In any event, tomorrow is another day. As Pope Francis has repeatedly emphasized, “time is greater than space,” meaning that getting things started is more important than the current state of play. The second session of the Synod will convene next October, so the progressives have a year to find ways to mitigate resistance. And the document is full of calls for further reflection and discussion on disputed issues that would include a very broad range of participants, including social scientists and non-Catholics. Why expect anything specifically Catholic to come out of that?
But substantive issues are less important than what the document says about Catholicism and the Church in general.
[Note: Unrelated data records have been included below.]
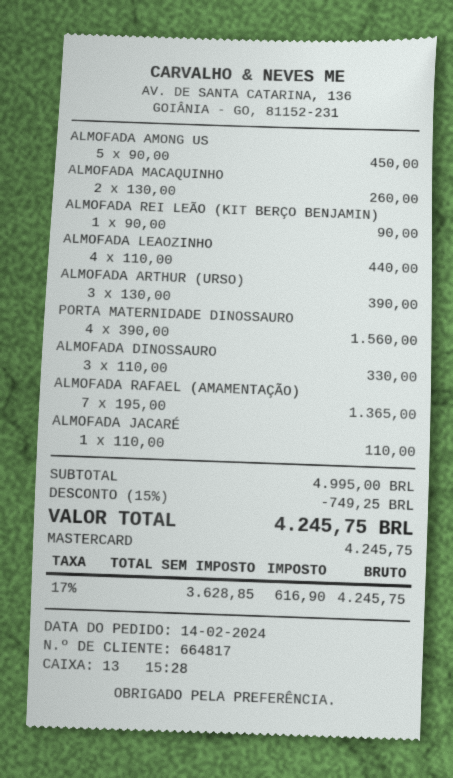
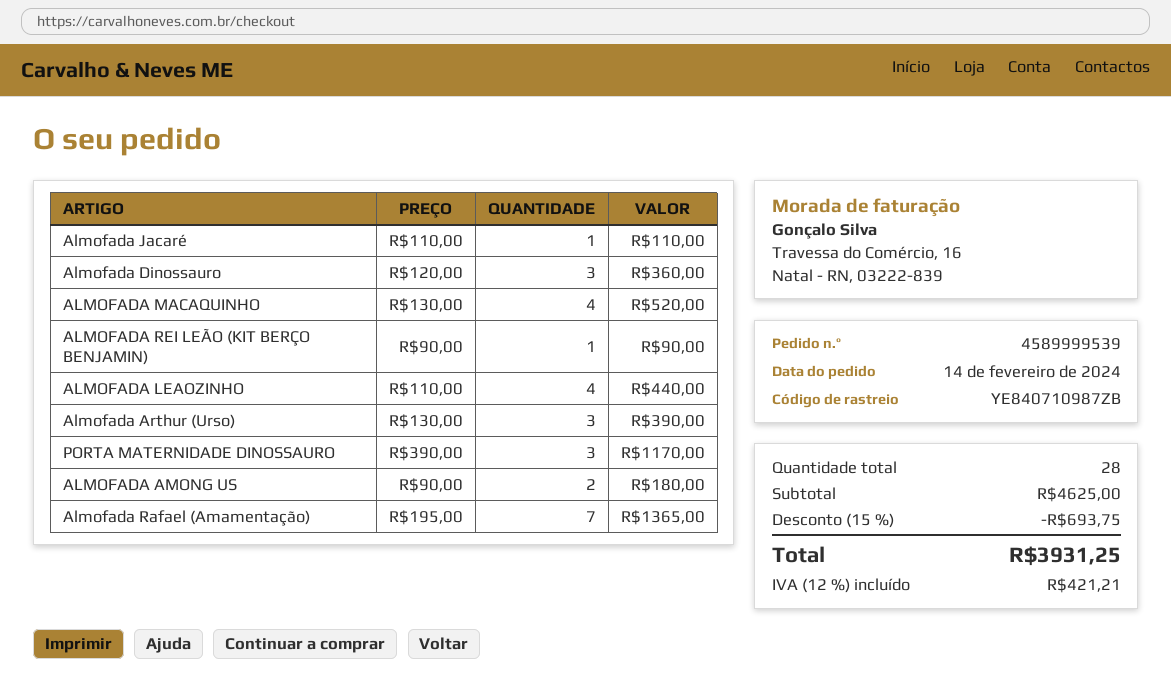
ALMOFADA AMONG US: 5 x 90.00 = 450.00 -> 2 x 90.00 = 180.00
ALMOFADA MACAQUINHO: 2 x 130.00 = 260.00 -> 4 x 130.00 = 520.00
PORTA MATERNIDADE DINOSSAURO: 4 x 390.00 = 1560.00 -> 3 x 390.00 = 1170.00
ALMOFADA DINOSSAURO: 3 x 110.00 = 330.00 -> 3 x 120.00 = 360.00
subtotal: 4995.00 -> 4625.00
discount: 15% = 749.25 -> 15% = 693.75
tax: 17% = 616.90 -> 12% = 421.21
total: 4245.75 -> 3931.25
It’s pervaded by a wholly this-worldly and thus deeply anti-Christian vision that divorces those things from transcendent realities and reduces them to the projects of those running the institution. As the report puts it, “the Church ‘is’ mission”—that is, she can be identified wholly with the things she determines that her members should be doing.
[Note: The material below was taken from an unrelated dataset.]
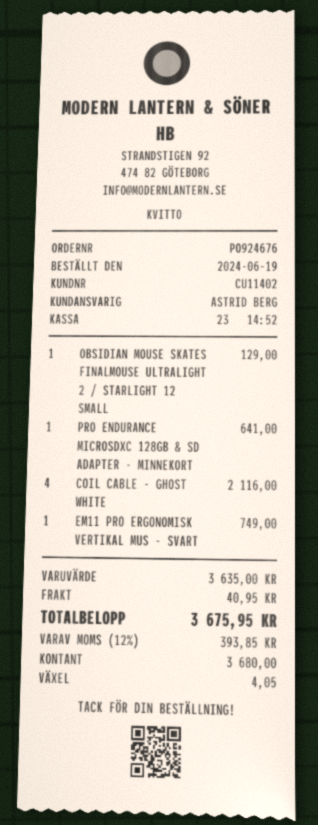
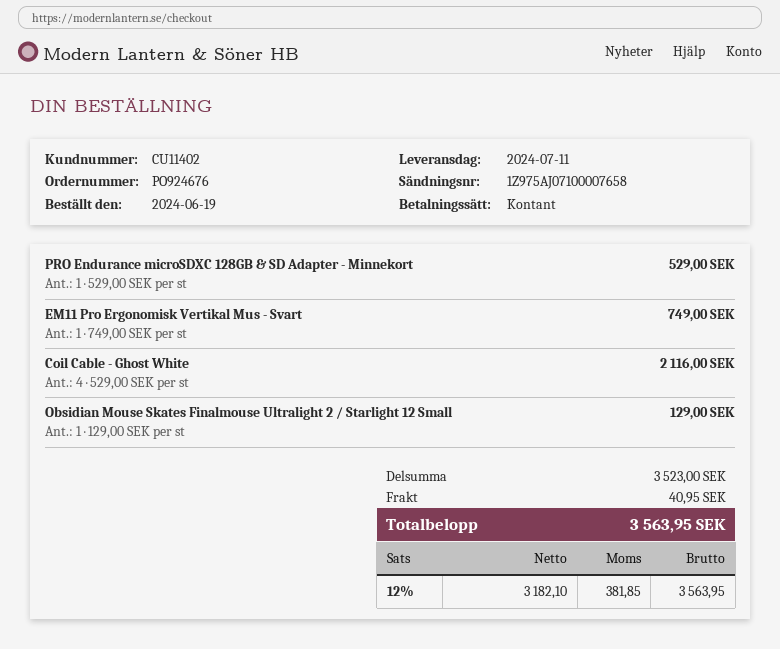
PRO ENDURANCE MICROSDXC 128GB & SD ADAPTER - MINNEKORT: 1 for 641.00 -> 1 for 529.00
subtotal: 3635.00 -> 3523.00
tax: 12% = 393.85 -> 12% = 381.85
total: 3675.95 -> 3563.95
And what are those things? From the report we learn that there are “diverse expressions of being Church,” all of which are evidently to be celebrated, but some are better than others, especially under present circumstances. In particular we find synodality “indicate[s] a mode of being Church that integrates communion, mission and participation” and is the uniquely right path to follow today.
That path involves an open-ended process of mutual listening involving the whole Church, and even those outside of her, guided by appropriately qualified facilitators. Those participating are to put aside preconceptions and try to arrive at common understandings that take into account all experiences and concerns—especially those of the poor and marginalized—regarding the needs of the Church, her members, and the world.
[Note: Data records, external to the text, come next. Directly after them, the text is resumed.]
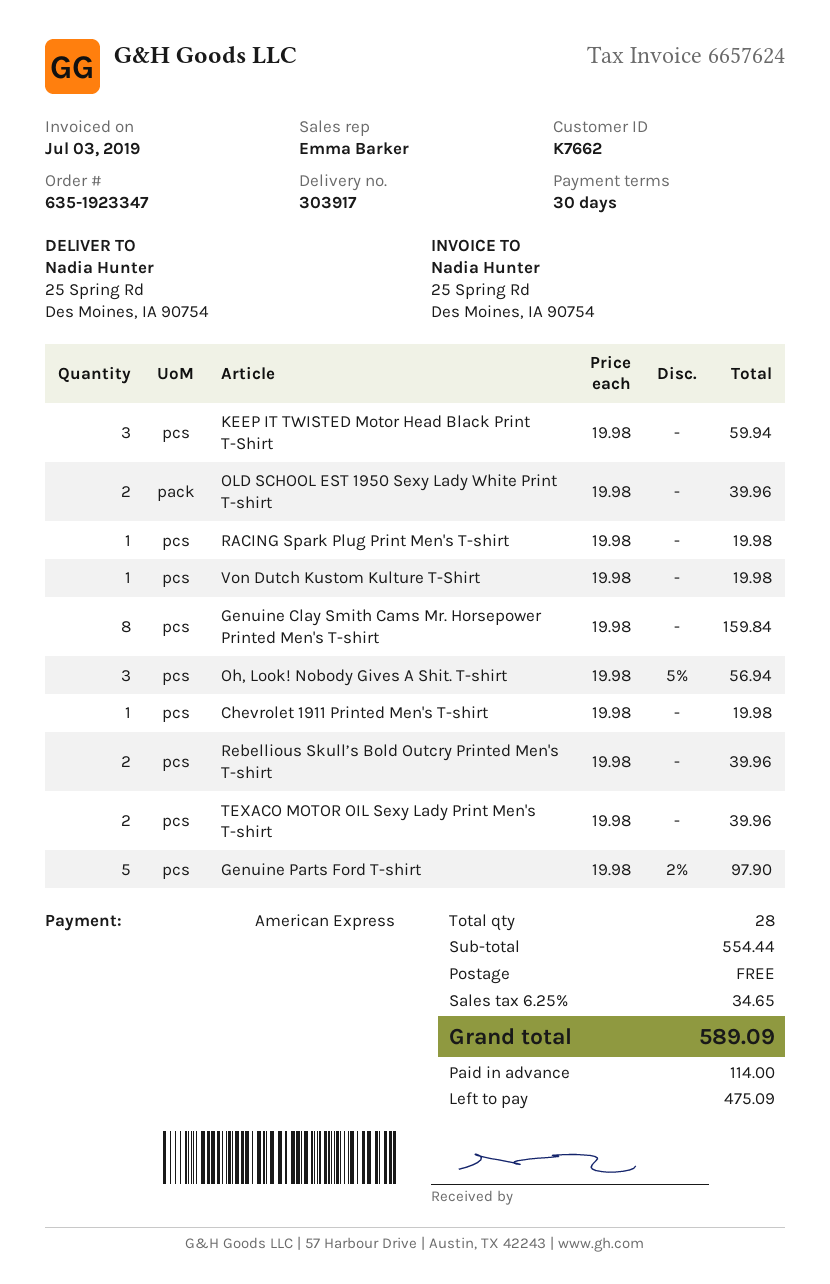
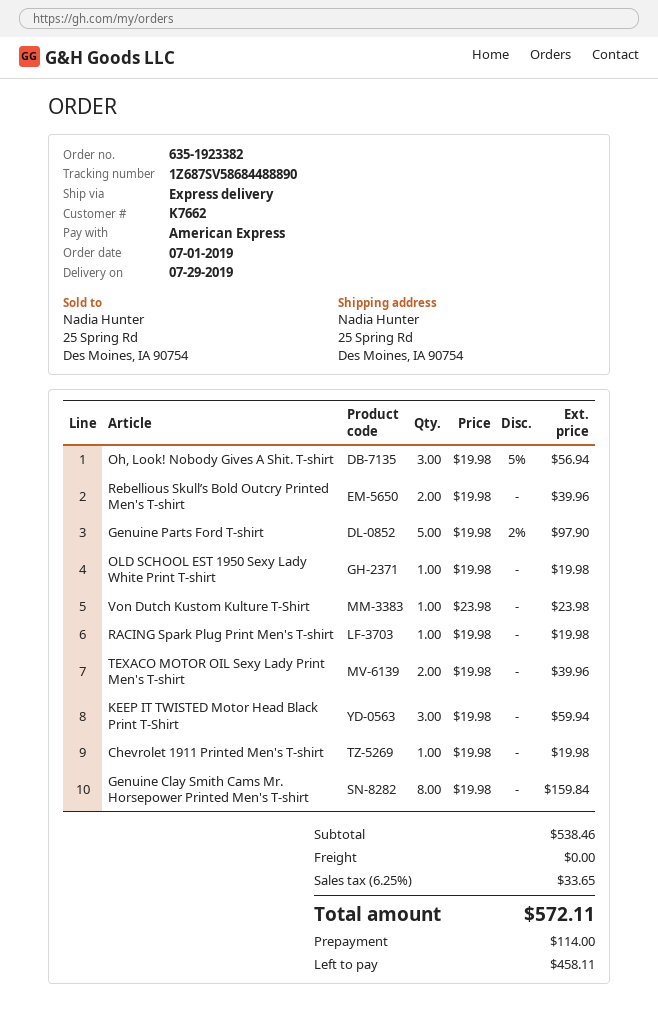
order number: 635-1923347 -> 635-1923382
OLD SCHOOL EST 1950 Sexy Lady White Print T-shirt: 2 x 19.98 = 39.96 -> 1 x 19.98 = 19.98
Von Dutch Kustom Kulture T-Shirt: 1 x 19.98 = 19.98 -> 1 x 23.98 = 23.98
subtotal: 554.44 -> 538.46
tax: 6.25% = 34.65 -> 6.25% = 33.65
total: 589.09 -> 572.11
balance: 475.09 -> 458.11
It appears that these needs are primarily the social concerns emphasized by progressives, such as peace, poverty, racism, sexism, migration, climate change, the difficulties suffered by people not in traditional family relationships, and so on. They don’t seem to include anything relating to social cohesion and functioning, except to the extent these might be promoted by universal, mutual, nonjudgmental acceptance and accompaniment.
Thus, no concern is expressed for the stability and functioning of nonbureaucratic social arrangements, like particular cultures and the natural family, that allow ordinary people to lead productive and rewarding lives in community with others. Nor does the report concern itself with the knowledge and love of God, except as implicit in concern for this-worldly well-being. The contemplative spirit is wholly alien to it.
The attention devoted by the Synod to the “Pact of the Catacombs,” a document signed by progressive participants in the Second Vatican Council that prefigured liberation theology, confirms that the needs with which the Synod concerns itself are to met symbolically by gestures of solidarity but practically through state action on a global scale.
Be that as it may, Catholicism is apparently to be defined by the process and its content identified with whatever comes out of it. As the report puts it, “synodical processes … allowing the existence of that consensus of the faithful (consensus fidelium) to be confirmed. This process provides a sure criterion for determining whether a particular doctrine or practice belongs to the Apostolic faith.” So if you want to know if something is Catholic, you should look to the synodal process for clarification. As many have said, to distrust it is to distrust the Holy Spirit.
With that in mind, it is not surprising that apart from references to the current pope and the Second Vatican Council, along with vague invocations of Jesus, the Trinity, Baptism, Confirmation, and the Eucharist, which together somehow guarantee that the synodal Church will be the vehicle of the Holy Spirit, appeals to the usual Catholic sources of authority are absent. Since tradition is dynamic, and so is the Trinity, why not pay attention to dynamism rather than bygone forms?
But how significant is all this? The report has no weight as a teaching document, and the pope is extremely skittish about changing Catholic doctrine—he knows he can’t do it—but the Synod is a striking example of how the tendencies that have done so much to diminish the Church’s place in her members’ lives have been boosted during the current pontificate.
It’s hard to imagine why anyone, apart from activists who want to change Church teaching and ecclesiastical bureaucrats who like going to meetings and producing documents, would want to bother with a Catholic Church reconfigured in accordance with the vision presented in this document. Whatever the new synodality promotes, it won’t be its stated goals.
To the extent the consensus of Catholics attached to the Church is the standard, the Synod on Synodality looks like a flop. May it be seen in the future as the last gasp in the Catholic Church of the same failed approach that has destroyed the Protestant mainstream in the West.